Best scones I ever made.

Period.


Buttery. Crisp. Flaky. Moist. Fluffy. Light.

These are kind of like the best thing ever.


I can totally picture these selling at my favorite local bakery- Lincoln!

Blueberry Scones
recipe adapted from Treats
makes about 8 scones
2 cups all-purpose flour
1/4 cup sugar
1 Tbsp baking powder
1/2 tsp salt
1 cup blueberries (optional: placed in the freezer for 30 minutes)
6 Tbsp (85g) cold unsalted butter, cut into 12 pieces
1/2 cup heavy cream
1 large egg
3 Tbsp heavy cream
2 Tbsp demerara sugar
Optional: sift dry ingredients.
After butter is incorporated, mixture should be crumbly.
Toss and coat blueberries in flour.
Mix wet into dry until dough comes together.
The mess I made..
Brush with cream and sprinkle with sugar.
1. Preheat oven to 425F.
2. In a large bowl,  combine flour, sugar, baking powder and salt.
3. Incorporate cold butter into the flour mixture using a pastry blender, two forks, or with your fingers. You should have some pieces that are the size of peas and some that look like fine crumbs.
4. Add blueberries and toss to coat in flour.
5. In another bowl, whisk together heavy cream and egg until well combined.
6. Add cream and egg to flour mixture and lightly stir with a fork or spoon until liquid is absorbed and a dough comes together. Alternatively, knead by hand until dough comes together. Do not overwork dough.
7. Place dough on a well floured surface and pat to about 1" thickness. Cut in to circles using a 2 1/2" round cutter or cut into 8 even sized wedges. *I halved my dough, pat them into round, and cut 4 wedges are of each. Dough was sticky.
8. Place them on a lined baking sheet, brush with heavy cream, and sprinkle with demerara sugar.
9. Bake for about 16-20 minutes or until golden brown.
Levain cookie size.
An excel spreadsheet was made for "Project Scones". I did an ingredient comparison with my previous recipes and a couple promising recipes I came across, and turns out the formulas are actually all quite similar. I decided to go with one that sort of fell in the middle of my previous Mango Coconut Scones and Walnut Cacao Nibs Scones. This median was perfection.
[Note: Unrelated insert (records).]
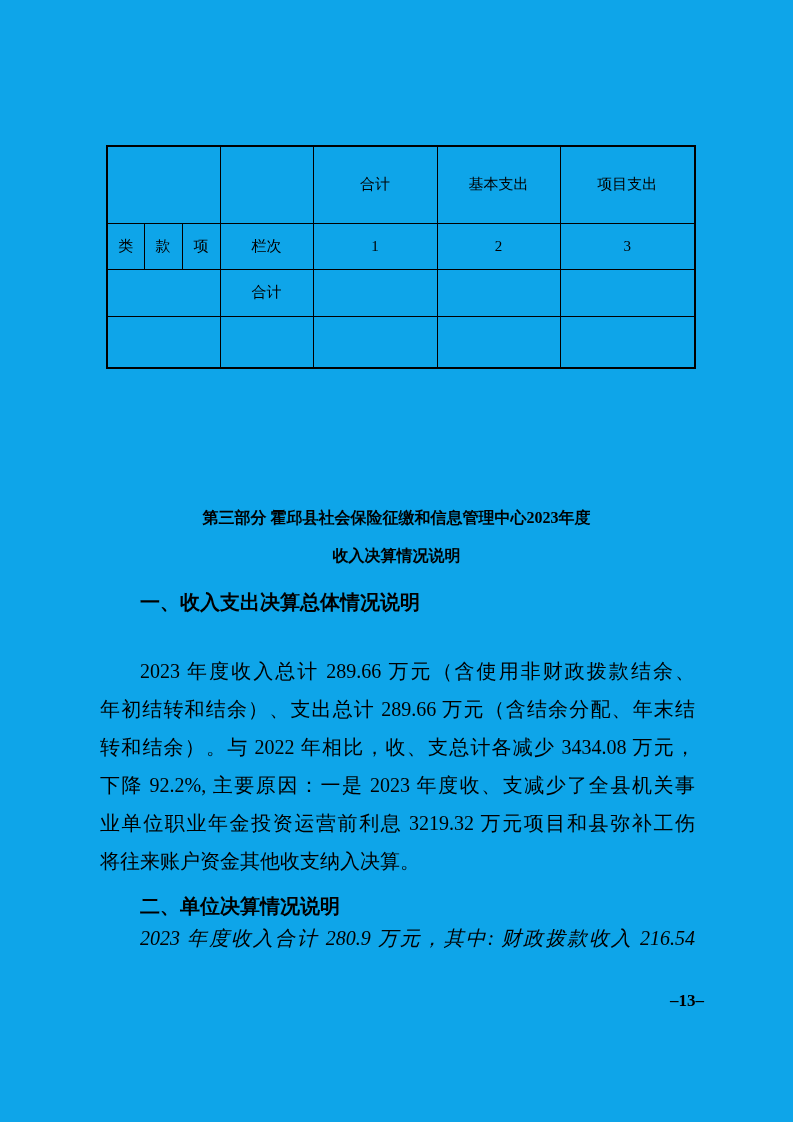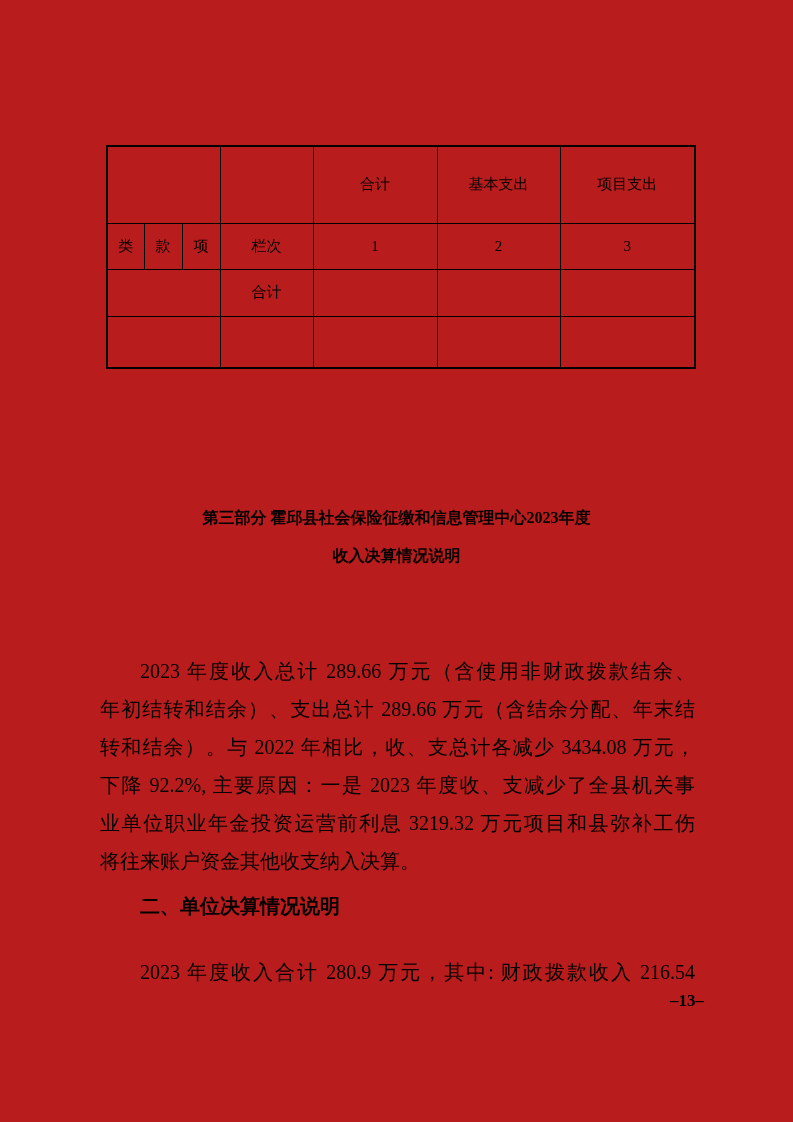"合计" .page { background: #b91c1c -> #0ea5e9 }
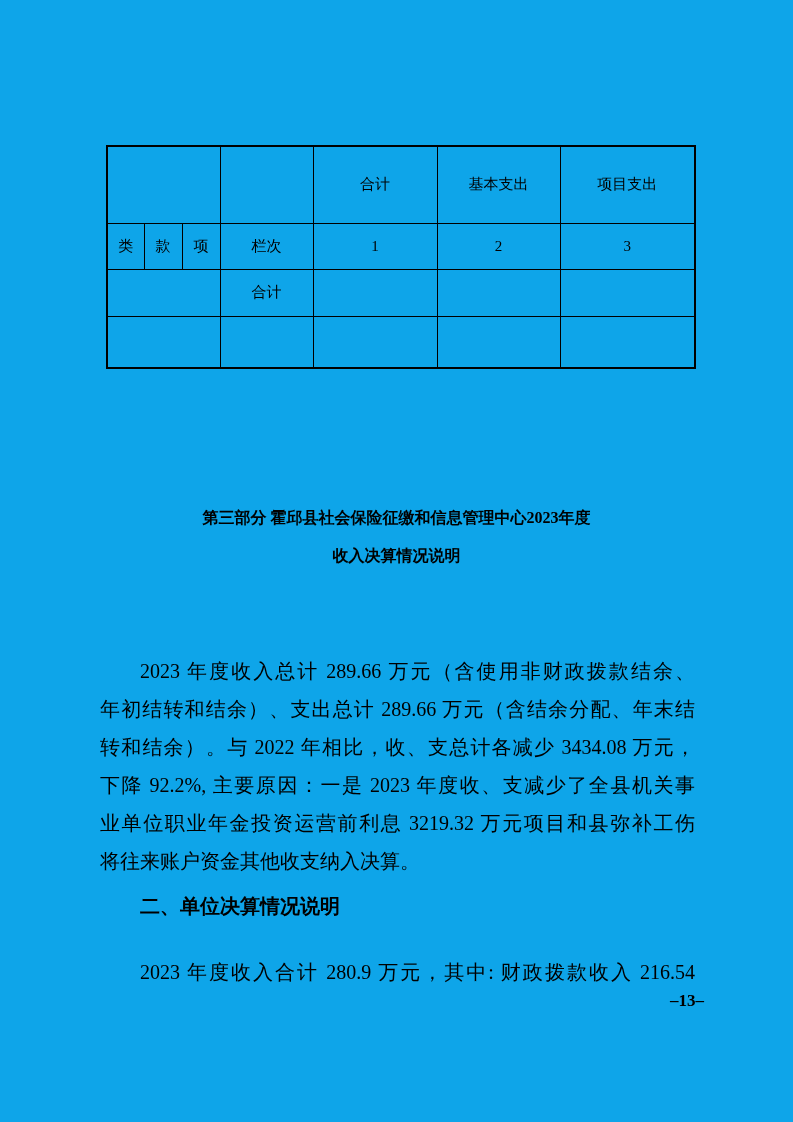"一、收入支出决算总体情况说明" h2.subhead { html: none -> <h2>一、收入支出决算总体情况说明</h2> }
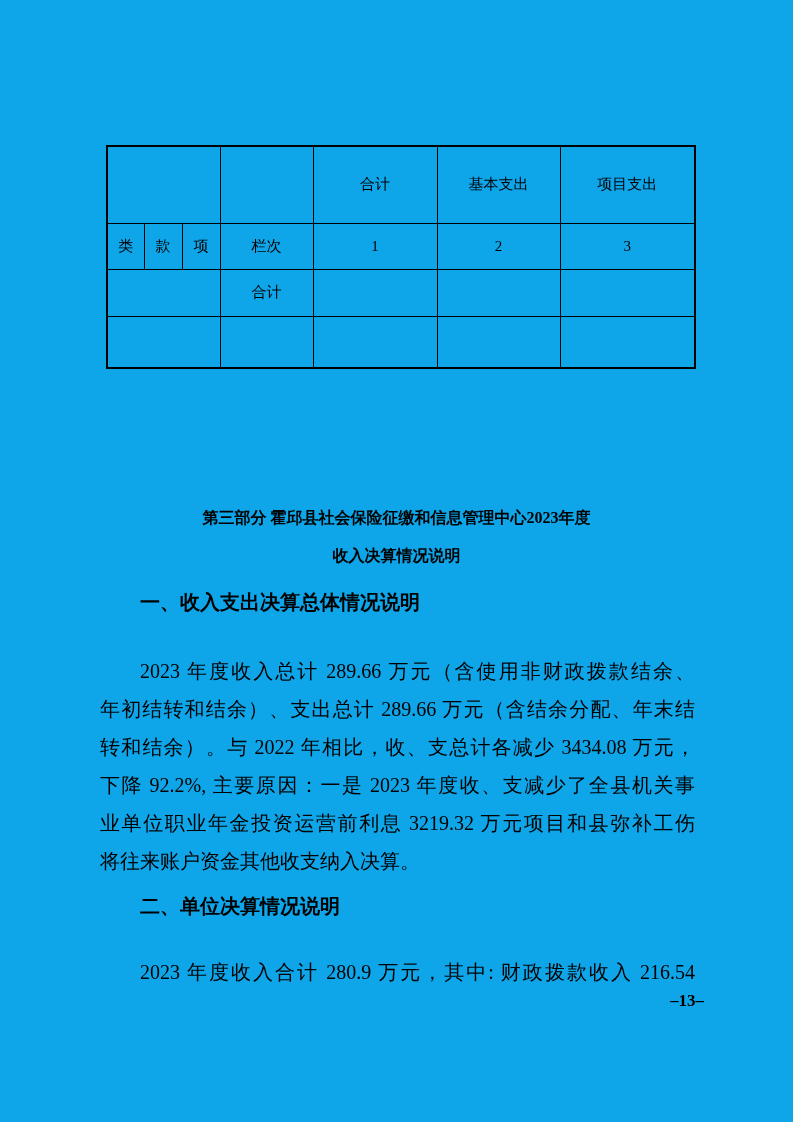"2023 年度收入合计 280.9 万元，其中: 财政拨款收入" .para.p2 { font-style: none -> italic; top: 925px -> 891px }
Just look at how much love is in Abu's eyes.

Can I have some scones please?
Sniff. Sniff.
Fatty: "Nah, it's mine!"
I almost thought these weren't coming together when the wet and dry mixture weren't incorporating evenly and the dough got super sticky to handle. I kneaded it briefly to bring the dry pieces together and went ahead to bake them.

These are a dream.
And possibly the best thing I made.

Tempting Abu again.
Bursting blueberry shot.
Taste: 10 stars out of 5
Lightly sweetened and butterlicious!
Texture: 10 stars out of 5
Crisp and flaky exterior. Moist, fluffy and light interior. Studded with juicy tart blueberries.